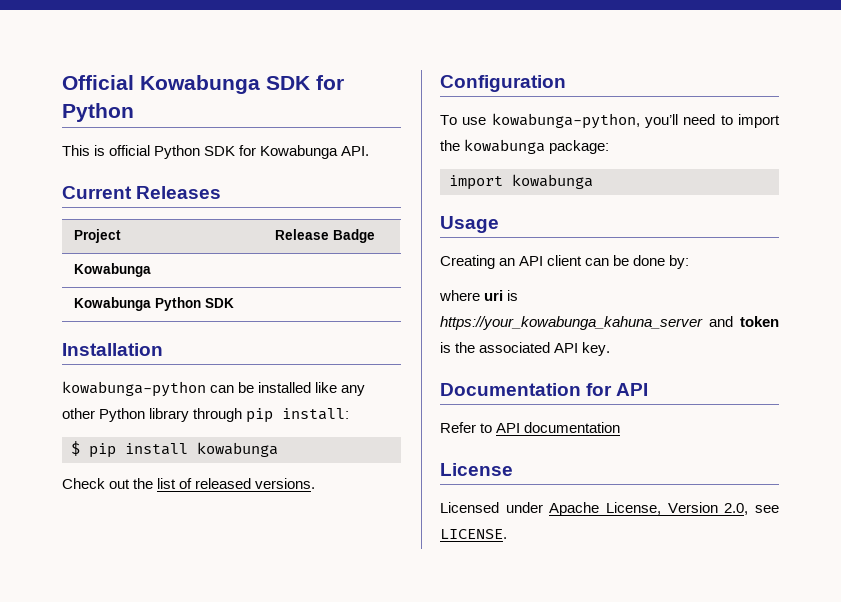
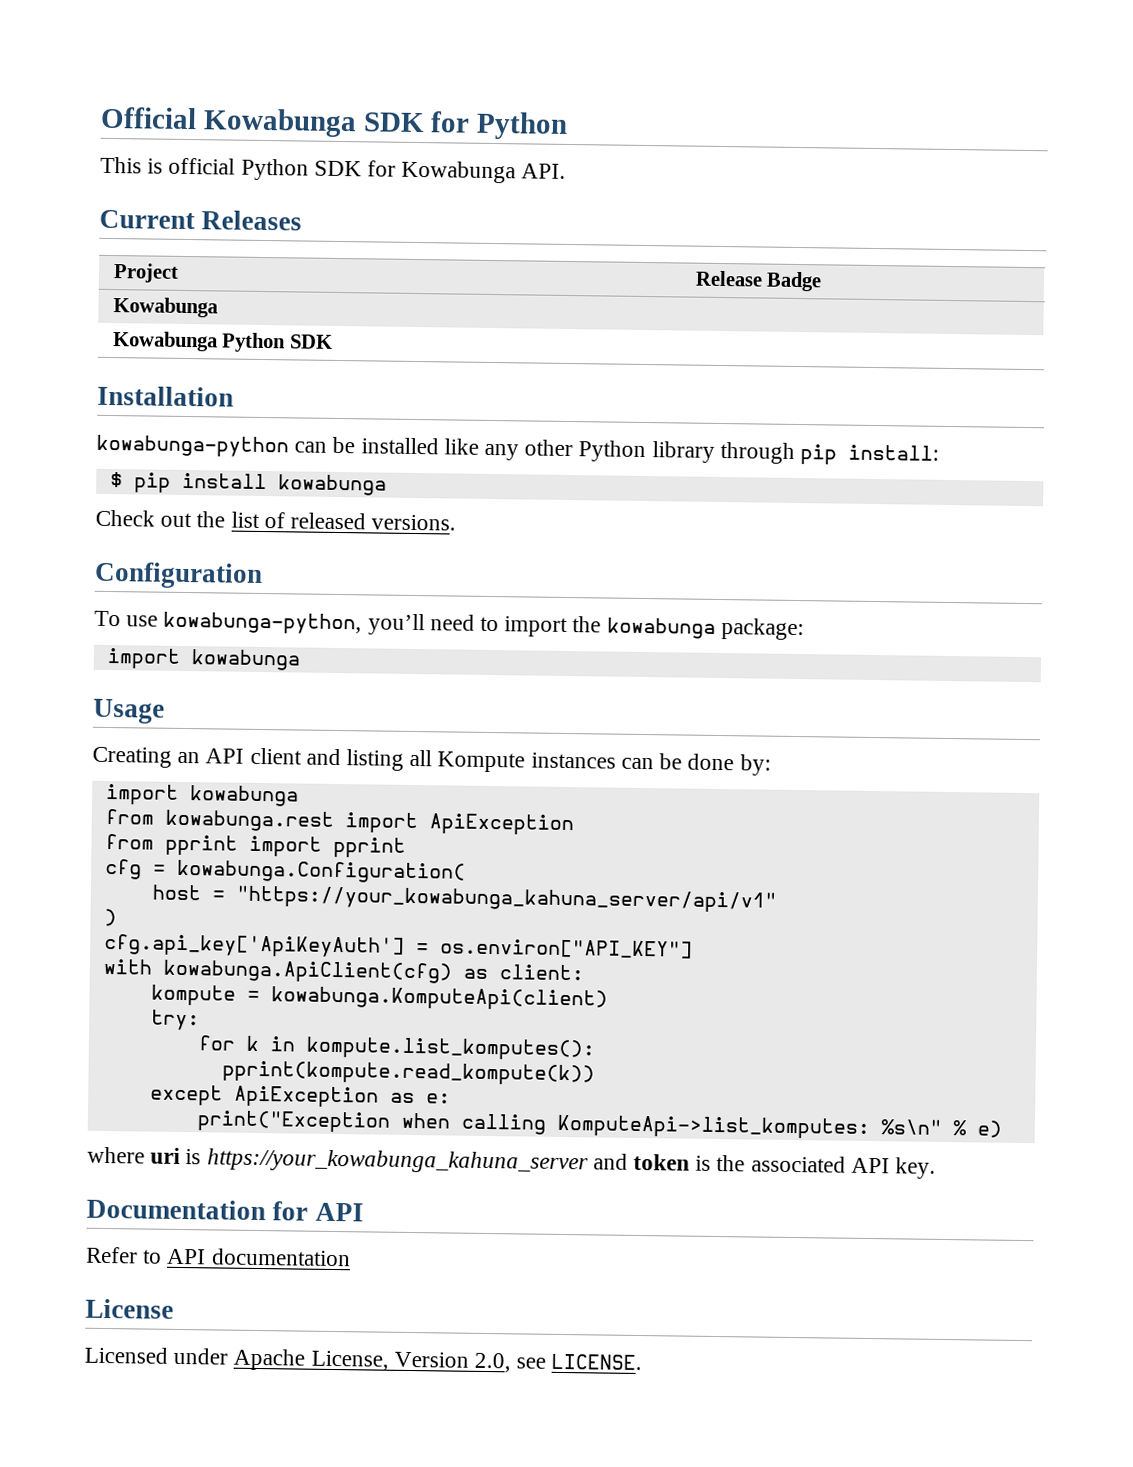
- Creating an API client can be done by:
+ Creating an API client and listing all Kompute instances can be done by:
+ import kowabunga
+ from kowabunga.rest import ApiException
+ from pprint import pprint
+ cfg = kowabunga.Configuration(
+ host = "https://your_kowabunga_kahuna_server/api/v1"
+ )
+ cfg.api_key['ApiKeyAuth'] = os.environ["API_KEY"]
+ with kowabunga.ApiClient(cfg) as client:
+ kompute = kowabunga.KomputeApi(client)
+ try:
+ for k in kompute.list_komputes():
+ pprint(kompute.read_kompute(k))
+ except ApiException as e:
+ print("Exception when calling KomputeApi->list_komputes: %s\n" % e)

- What to do
Your reply is the full set of entries reproduced exactly, with images omitted.

- Output
- Creating an API client can be done by:
+ Creating an API client and listing all Kompute instances can be done by:
+ import kowabunga
+ from kowabunga.rest import ApiException
+ from pprint import pprint
+ cfg = kowabunga.Configuration(
+ host = "https://your_kowabunga_kahuna_server/api/v1"
+ )
+ cfg.api_key['ApiKeyAuth'] = os.environ["API_KEY"]
+ with kowabunga.ApiClient(cfg) as client:
+ kompute = kowabunga.KomputeApi(client)
+ try:
+ for k in kompute.list_komputes():
+ pprint(kompute.read_kompute(k))
+ except ApiException as e:
+ print("Exception when calling KomputeApi->list_komputes: %s\n" % e)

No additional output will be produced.